Jamaica is the founding campus of the unique, multi-part, multi-national University of the West Indies.
The University Of the West Indies was first founded in Jamaica as a refugee and army baracks camp in the late 1930s to early 1940s.
It was known as the Gibraltan Camp with wooden barracks, lined into very long rows, numbered 1-112, each 150 feet long, 25 feet wide with a 7-foot verandah.
The camp had 2000 Gibraltarians which eventually grew, that's why it was first called the Gibraltan camp. It had an army base, and later an internment camp, the land was covered by row after row of wooden huts.
The first set of Gilbraltans of 1,104 arrived, 185 men, 673 women and 246 children they arrived on the Neuralia in October, 1940.
Thousands of Jamaicans turned out to welcome them, punctuating their bus trip to the camp with cheers.
The camp was enormous and was meant to host 7,000, some of the extra space was used by Jewish European refugees following special appeals to the British Empire.
As the The Gibraltarians numbers grew during their stay in Jamaica, over 100 Gibraltarian babies were born in the camp.
The camp was first run by an English Commander Major Henry Simms whose residence is one of few buildings from that era still standing.
3,000 people were living in the refugee section of Gibraltar Camp and about 1,000 employees were working there.
The camp was self-sufficient, with schools, churches,synagogues,kosher kitchen,a hospital, shops, offices,gardens,and everyone had their own little patch,there was also a police station, and a lock-up.
Concerts, weddings, fights, scandals, and funerals took place at the camp.
Refugees who had a trade were allowed to work within the camp which translated into payment for hairdresser, barber, shoemaker, tailor and others. Books, newspaper and radios were available. There was never a shortage of food.
By the end of 1943 Gibraltar Camp employed 186 local staff and 446 evacuee staff. Some of the refugees were Spanish evacuees, Polish and Dutch refugees and a few Finnish internees.
When the war was over, most internees returned to Germany and Italy, although some married Jamaicans and stayed,and some of the Ashkenazi Jewish refugees left for Cuba.
The UK Government in 1943 set up the West Indies Committee of the Asquith Commission on Higher Education in the west indies.
In 1944 the committee recommended the establishment of a single university in the British Caribbean.
That meant a single university not only for the British island colonies in the Caribbean Sea but also British Guiana and British Honduras.
The University college of the west indies in Jamaica was founded by a scottish proffessor;his sub committe had two west indies members.
It was chaired by the sagacious and energetic Scotsman Sir James Irvine (1877-1962)Born 9 may glasgow.
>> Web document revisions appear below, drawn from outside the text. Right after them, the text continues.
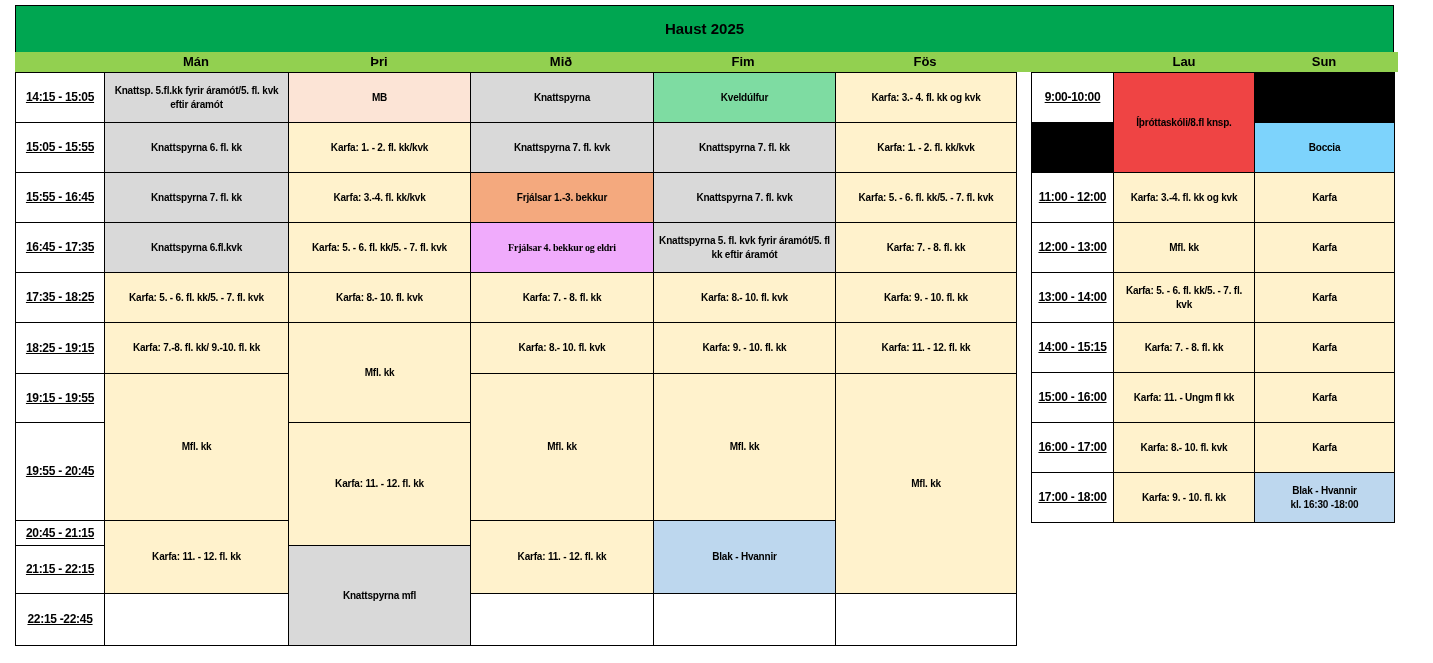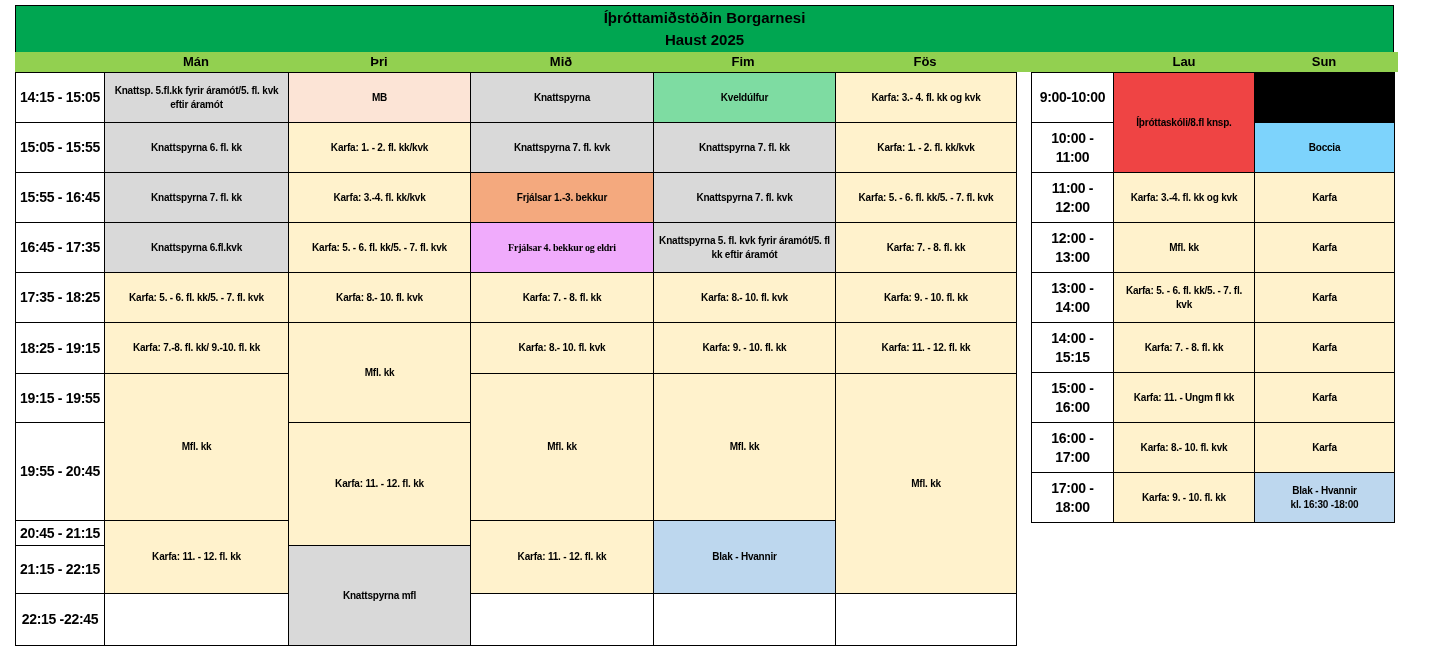--- a/index.html
+++ b/index.html
@@ -17,29 +17,28 @@
   #left-grid{left:15px;top:72px;
     grid-template-columns:88px 183px 181px 182px 181px 180px;
     grid-template-rows:49px 49px 49px 49px 49px 50px 48px 97px 24px 47px 51px;}
   #right-grid{left:1031px;top:72px;
     grid-template-columns:81px 140px 139px;
     grid-template-rows:repeat(9,49px);}
 
   .cell{display:flex;flex-direction:column;align-items:center;justify-content:center;text-align:center;
     background:#fff;font-weight:bold;font-size:10px;letter-spacing:-0.2px;line-height:1.35;
     padding:1px 3px;box-sizing:border-box;overflow:hidden;}
-  .time{font-size:14px;letter-spacing:-0.3px;padding:1px 1px;}
+  .time{font-size:12px;letter-spacing:-0.3px;padding:1px 1px;text-decoration:underline;}
 </style>
 </head>
 <body>
 
 <div id="canvas">
 
   <div id="title-bar" style="background-color: rgb(0, 166, 81);">
-    <div>Íþróttamiðstöðin Borgarnesi</div>
     <div>Haust 2025</div>
   </div>
 
   <div id="header-band" style="background-color: rgb(146, 208, 80);"></div>
   <div class="day" style="left:136px">Mán</div>
   <div class="day" style="left:319px">Þri</div>
   <div class="day" style="left:501px">Mið</div>
   <div class="day" style="left:683px">Fim</div>
   <div class="day" style="left:865px">Fös</div>
   <div class="day" style="left:1124px">Lau</div>
@@ -104,21 +103,20 @@
     <div class="cell" style="grid-area: 4 / 6; background-color: rgb(255, 242, 204);">Karfa: 7. - 8. fl. kk</div>
     <div class="cell" style="grid-area: 5 / 6; background-color: rgb(255, 242, 204);">Karfa: 9. - 10. fl. kk</div>
     <div class="cell" style="grid-area: 6 / 6; background-color: rgb(255, 242, 204);">Karfa: 11. - 12. fl. kk</div>
     <div class="cell" style="grid-area: 7 / 6 / 11; background-color: rgb(255, 242, 204);">Mfl. kk</div>
     <div class="cell" style="grid-row:11;grid-column:6"></div>
   </div>
 
   <div class="grid" id="right-grid">
 
     <div class="cell time" style="grid-row:1;grid-column:1">9:00-10:00</div>
-    <div class="cell time" style="grid-row:2;grid-column:1">10:00 - 11:00</div>
     <div class="cell time" style="grid-row:3;grid-column:1">11:00 - 12:00</div>
     <div class="cell time" style="grid-row:4;grid-column:1">12:00 - 13:00</div>
     <div class="cell time" style="grid-row:5;grid-column:1">13:00 - 14:00</div>
     <div class="cell time" style="grid-row:6;grid-column:1">14:00 - 15:15</div>
     <div class="cell time" style="grid-row:7;grid-column:1">15:00 - 16:00</div>
     <div class="cell time" style="grid-row:8;grid-column:1">16:00 - 17:00</div>
     <div class="cell time" style="grid-row:9;grid-column:1">17:00 - 18:00</div>
 
     <div class="cell" style="grid-area: 1 / 2 / 3; background-color: #ef4444;">Íþróttaskóli/8.fl knsp.</div>
     <div class="cell" style="grid-area: 3 / 2; background-color: rgb(255, 242, 204); text-align: right;">Karfa: 3.-4. fl. kk og kvk</div>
It became known as the Irvine Committee.
Sir James Irvine became a prime mover in founding the University College of the West Indies in Jamaica.
It was due to him that the scarlet academic gown of St Andrew’s University was adopted by the West Indian campuses.
The University grew rapidly, beyond all projections and is the largest and most longstanding, higher education provider in the English-speaking Caribbean.
The University began at Mona, Jamaica, West Indies in 1948 as a College of the University of London; originally instituted as an independent external college of the University of London. It achieved full university status in 1962.
The square mile site welcomed its first undergraduates – 33 medical students from across the West Indies caribbean islands in October 1948.
Dr T W J Taylor (1895-1953) was the first principal. He had been a chemist at Oxford University in oxforshire.
The University of the West Indies at Mona Campus is sometimes described as an ''Old Soul''.
Truth: Many Jamaicans young and old do not know much about Gibraltar Camp or Gibraltar.
Barbados and Trinidad went independent, and started their own University of the West Indies in the 1960s.